Job Description
Job Description
Do you like to work with existing and new software product development teams? This position is to instrument end-to-end observability and visibility for business-critical systems with log ingestion, metrics, and traces. You will function as a site reliability engineer (SRE) that will collaborate with product teams, infrastructure SMEs, DevOps engineers, and the proactive monitoring team to provide unique dashboards of germane service level analytics for various product stakeholders.
- Work closely with software product development teams (ITSO, Product Owner, SME) to implement monitoring & observability instrumentation within their platforms.
- Drive adoption of best practices in monitoring, alerting, automation, and site reliability.
- Lead/contribute to engineering efforts from design to implementation focusing on instrumentation of logs, metrics, and traces.

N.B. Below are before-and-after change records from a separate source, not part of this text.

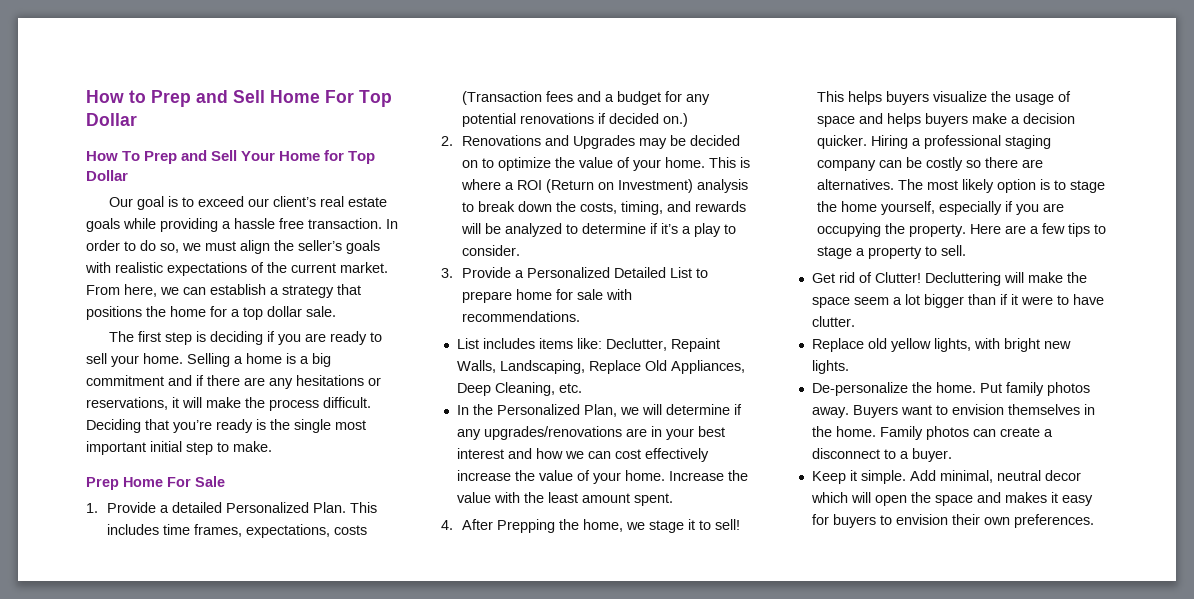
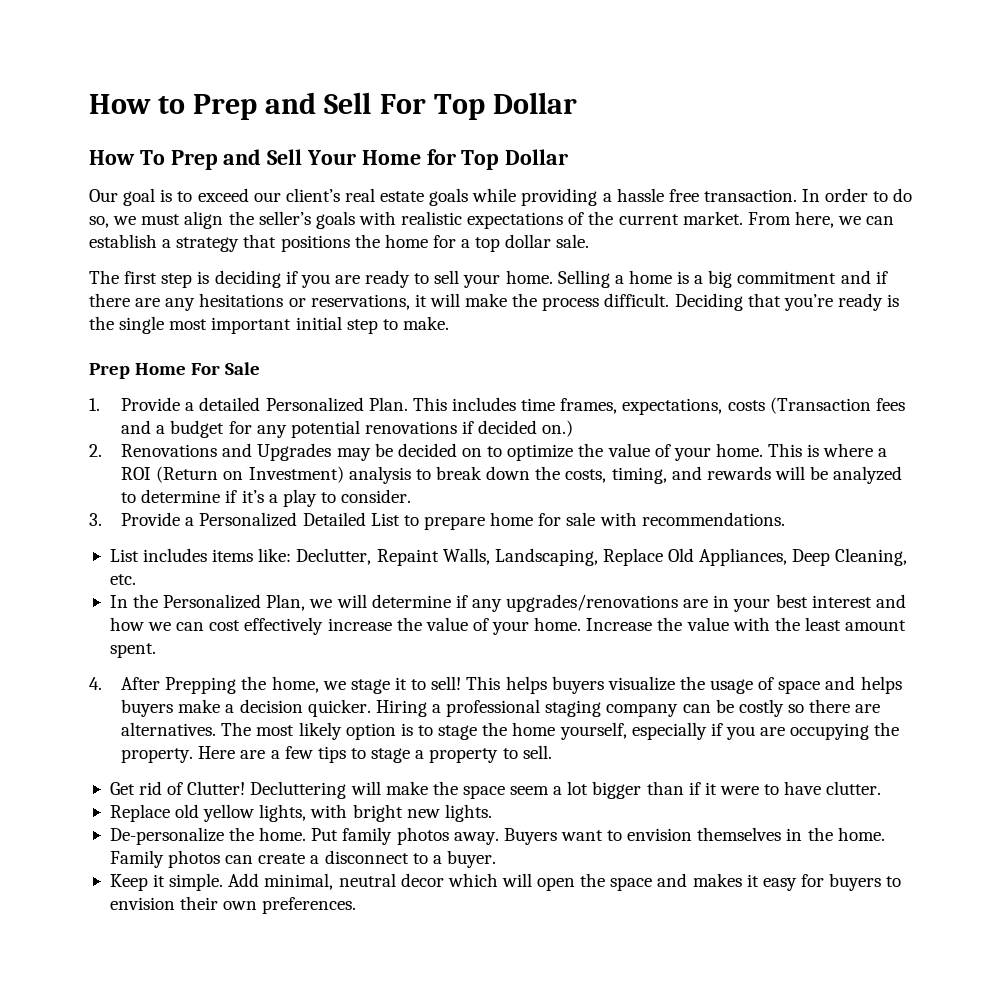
[270,90,320,103] Home -> (372, 103) none

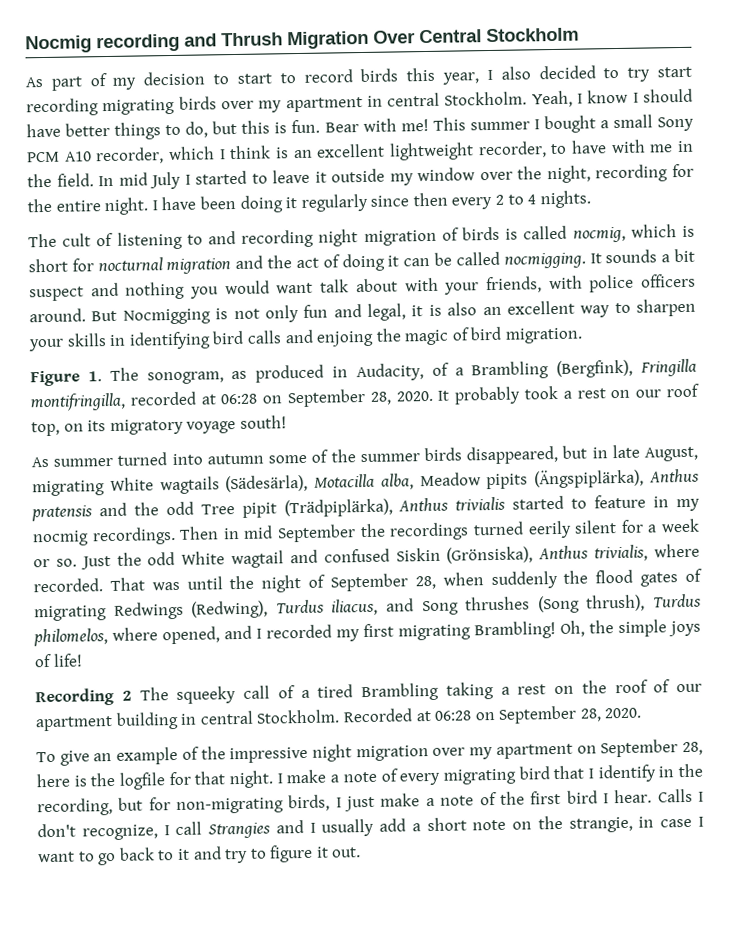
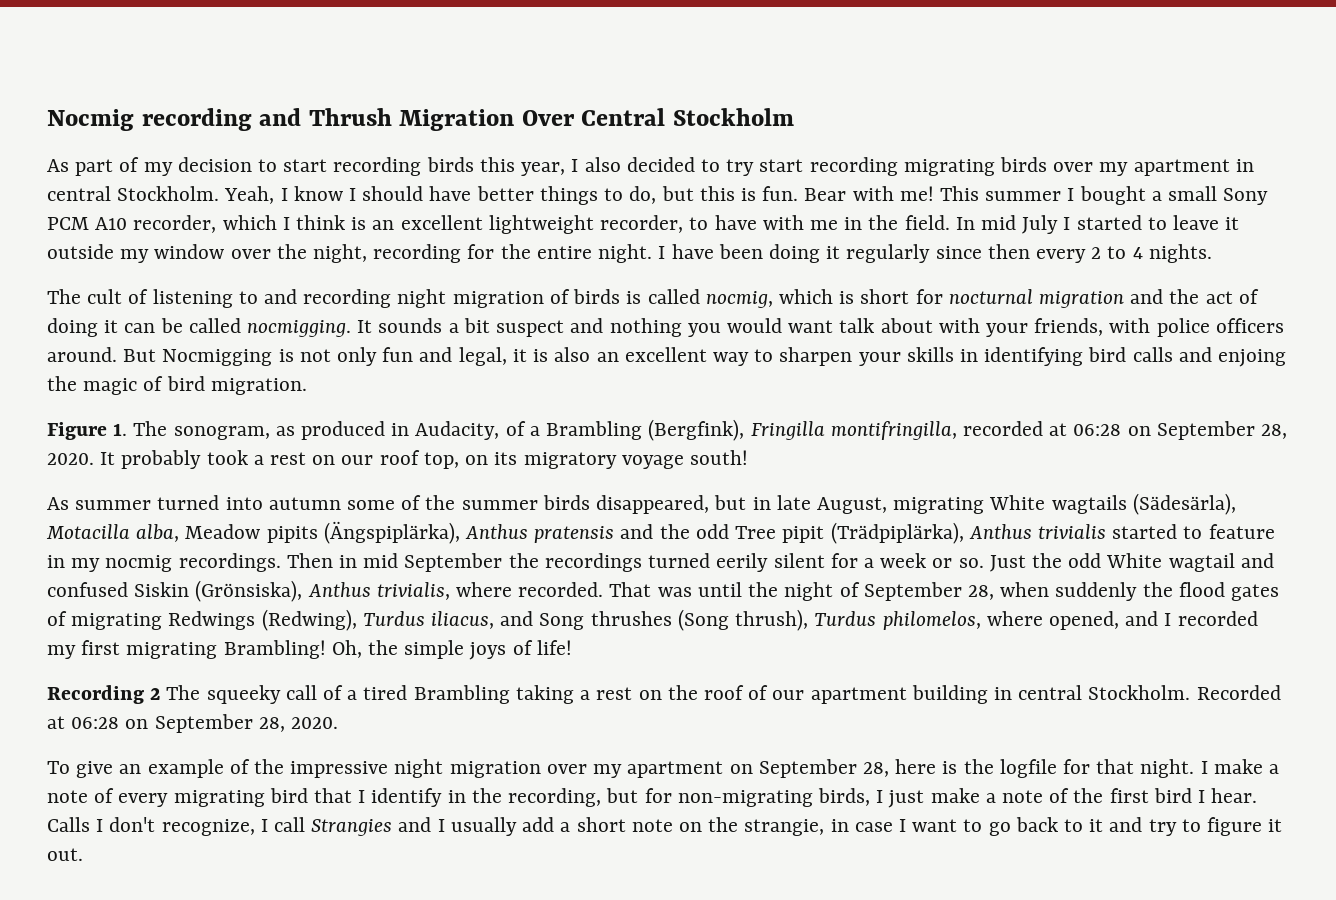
[279,69,353,84] to record -> [333,157,422,176] recording

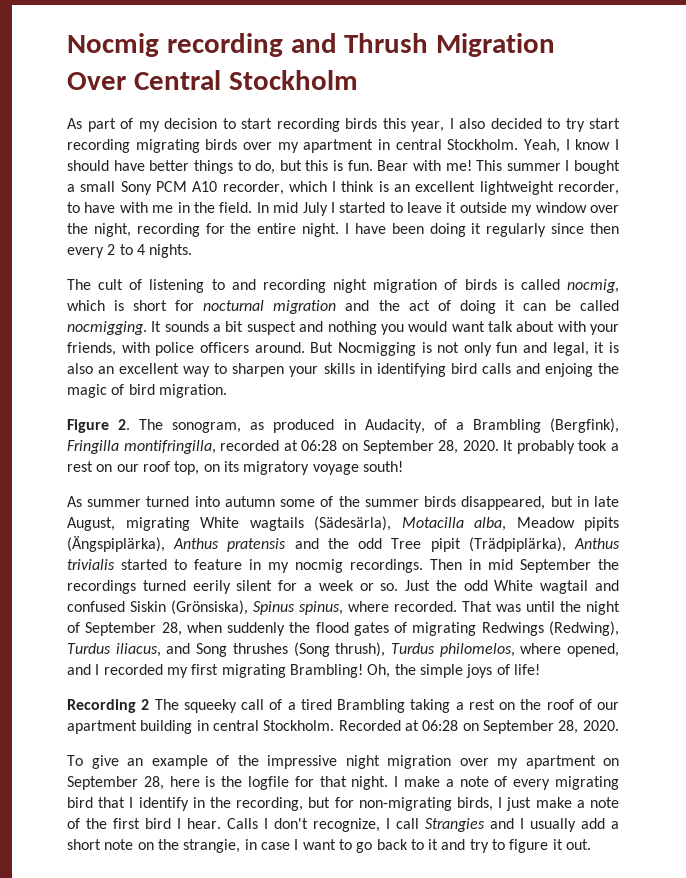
[113,423,128,436] 1. -> [118,419,131,430] 2.
[307,582,450,600] Anthus trivialis, -> [253,601,343,615] Spinus spinus,

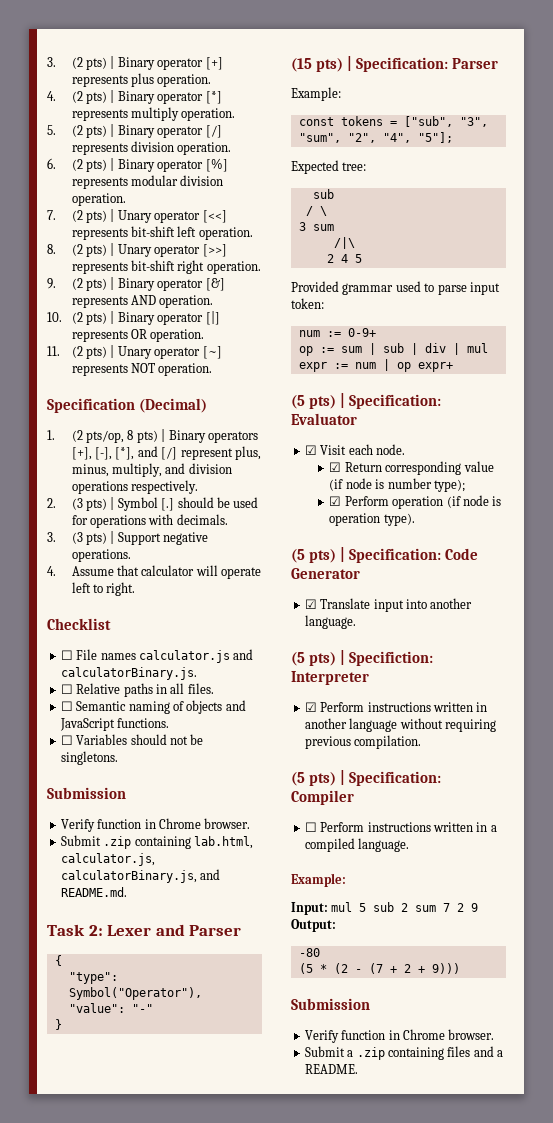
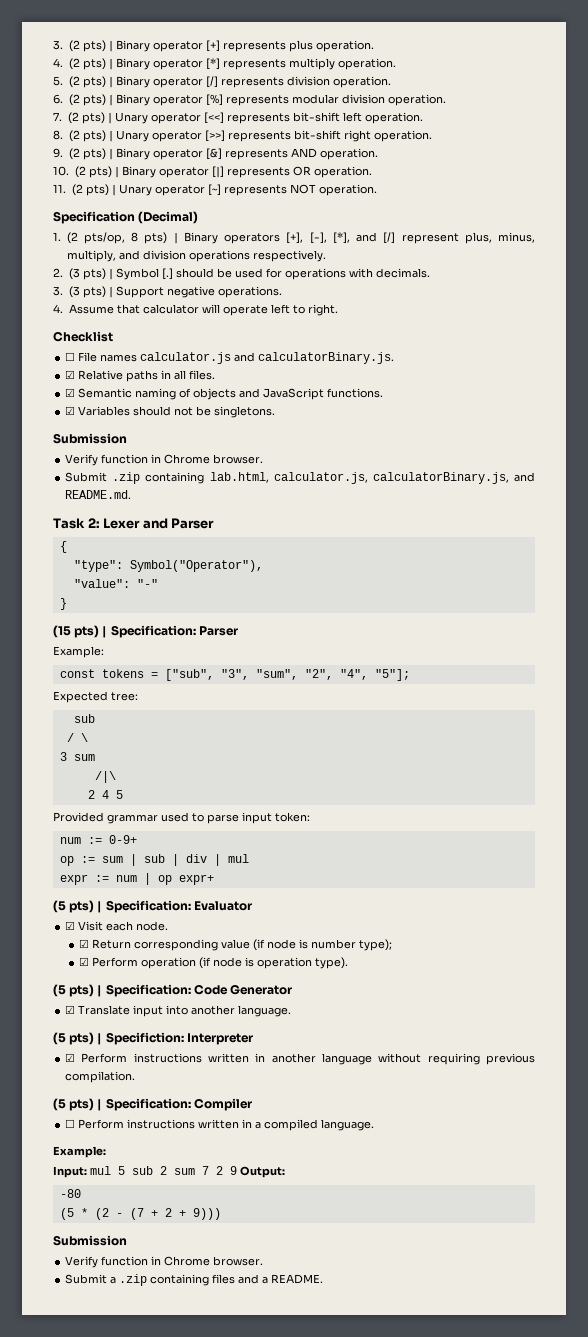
[60,684,73,694] ☐ -> [65,370,76,379] ☑
[60,701,73,711] ☐ -> [65,388,76,397] ☑
[60,735,73,745] ☐ -> [65,406,76,415] ☑

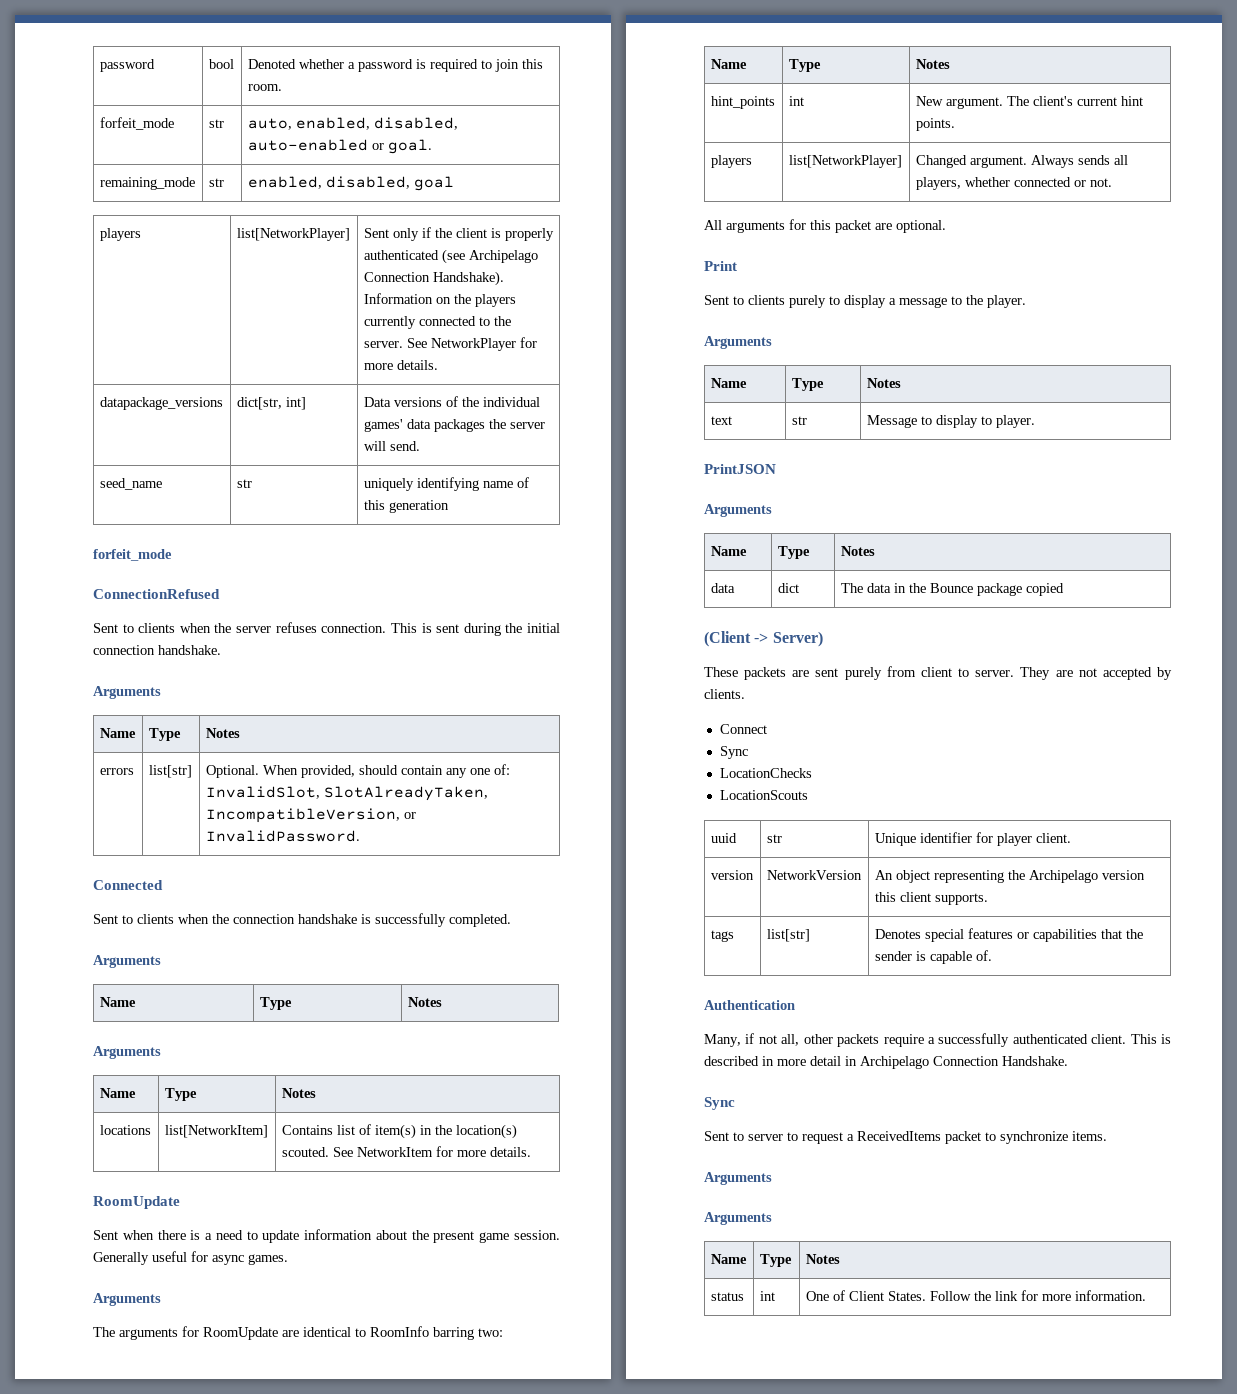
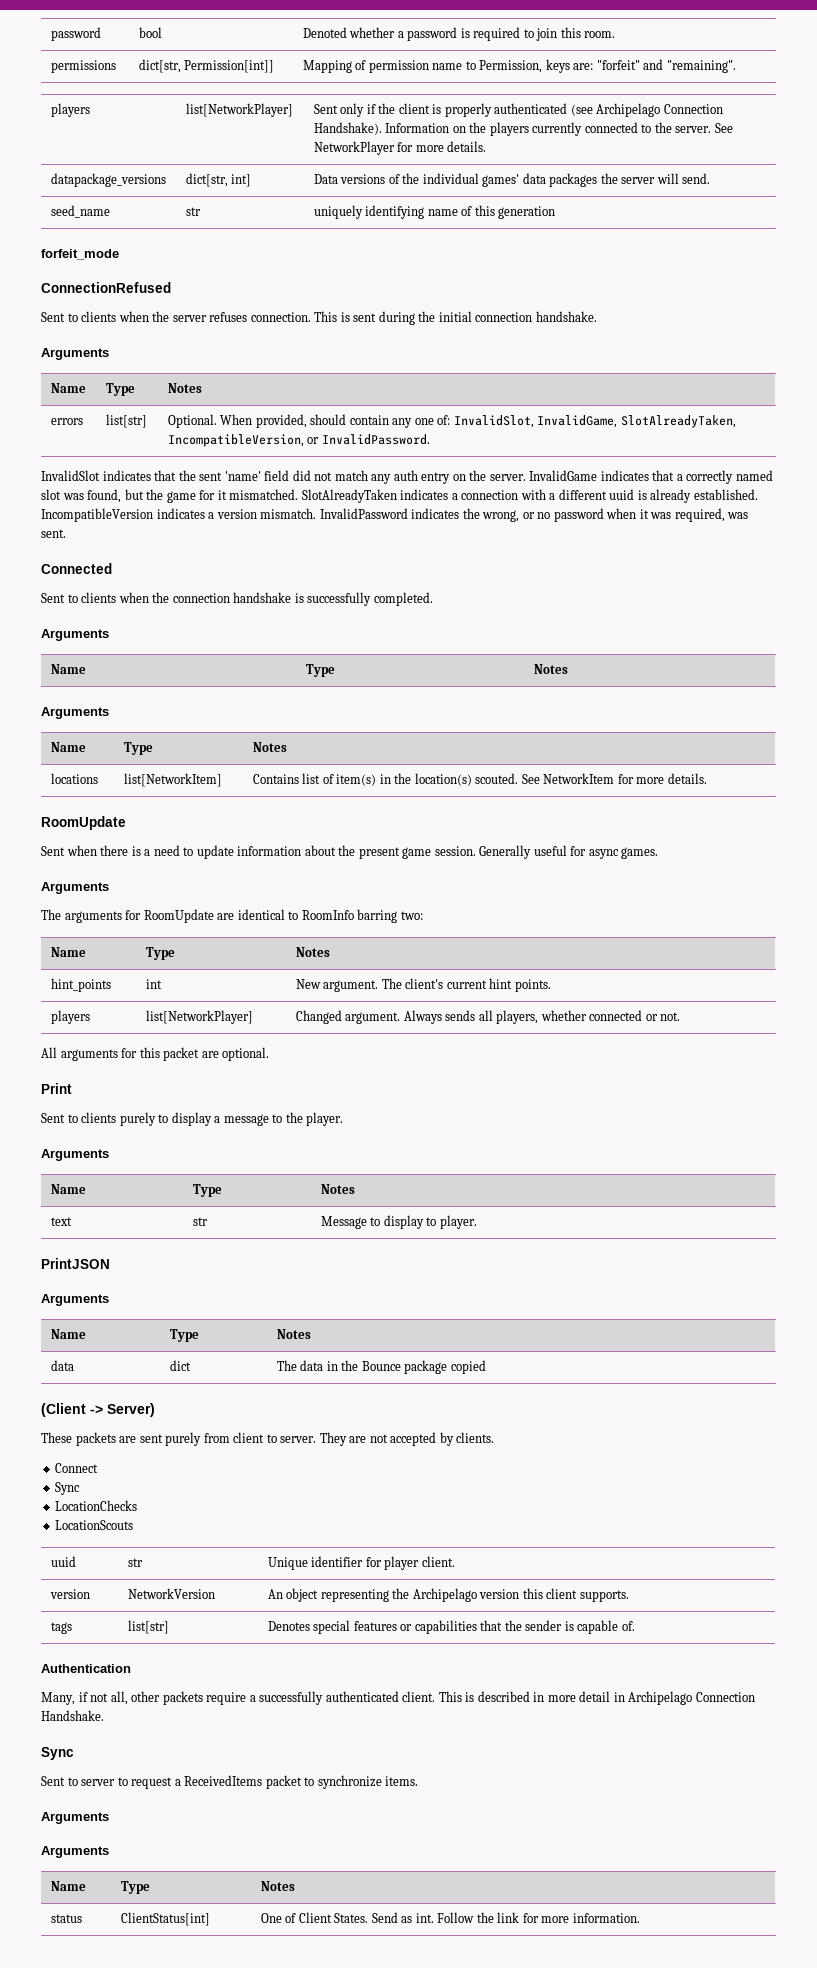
[99,117,174,130] [208,119,224,128] [247,117,458,130] [247,139,432,154] [99,177,195,190] [208,178,224,187] [247,176,454,191] forfeit_mode | str | auto, enabled, disabled, auto-enabled or goal. // remaining_mode | str | enabled, disabled, goal -> [50,60,116,73] [138,59,275,73] [302,59,736,73] permissions | dict[str, Permission[int]] | Mapping of permission name to Permission, keys are: "forfeit" and "remaining".
(320, 792) none -> [537,415,618,428] InvalidGame,
(360, 836) none -> [41,470,773,484] [41,489,758,503] [41,508,749,522] [41,529,66,538] // InvalidSlot indicates that the sent 'name' field did not match any auth entry on the server. InvalidGame indicates that a correctly named slot was found, but the game for it mismatched. SlotAlreadyTaken indicates a connection with a different uuid is already established. IncompatibleVersion indicates a version mismatch. InvalidPassword indicates the wrong, or no password when it was required, was sent.
[759,1291,775,1301] int -> [120,1912,210,1926] ClientStatus[int]
(926, 1296) none -> [371,1912,434,1923] Send as int.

- Drive use of automation in software instrumentation as well as in response to service degradation events.
- Identify and execute on opportunities to implement instrumentation in pre-production environments.
- Proactively pursue continuous improvement and expansion in observability coverage, service reliability best practices, incident management, and problem management.
Qualifications
- Advanced Splunk experience and technical proficiency required.
- Computer science degree preferred
- 5+ years IT related experience, preferably in devops, sys admin, and/or developer role.
- 3+ years cumulative experience in the following technologies: Splunk/ITSI, AWS CloudWatch, APM (AppDynamics), Solarwinds, Grafana, Prometheus, or similar.
- 2+ years experience in service oriented architecture (SOA), microservices, and/or api network design paradigm.
- Working knowledge of software development using modern programming languages such as C#/VB (.net core), Python, Go, etc...
- Working knowledge of network protocols/technology, databases, and application servers and their roles in service delivery.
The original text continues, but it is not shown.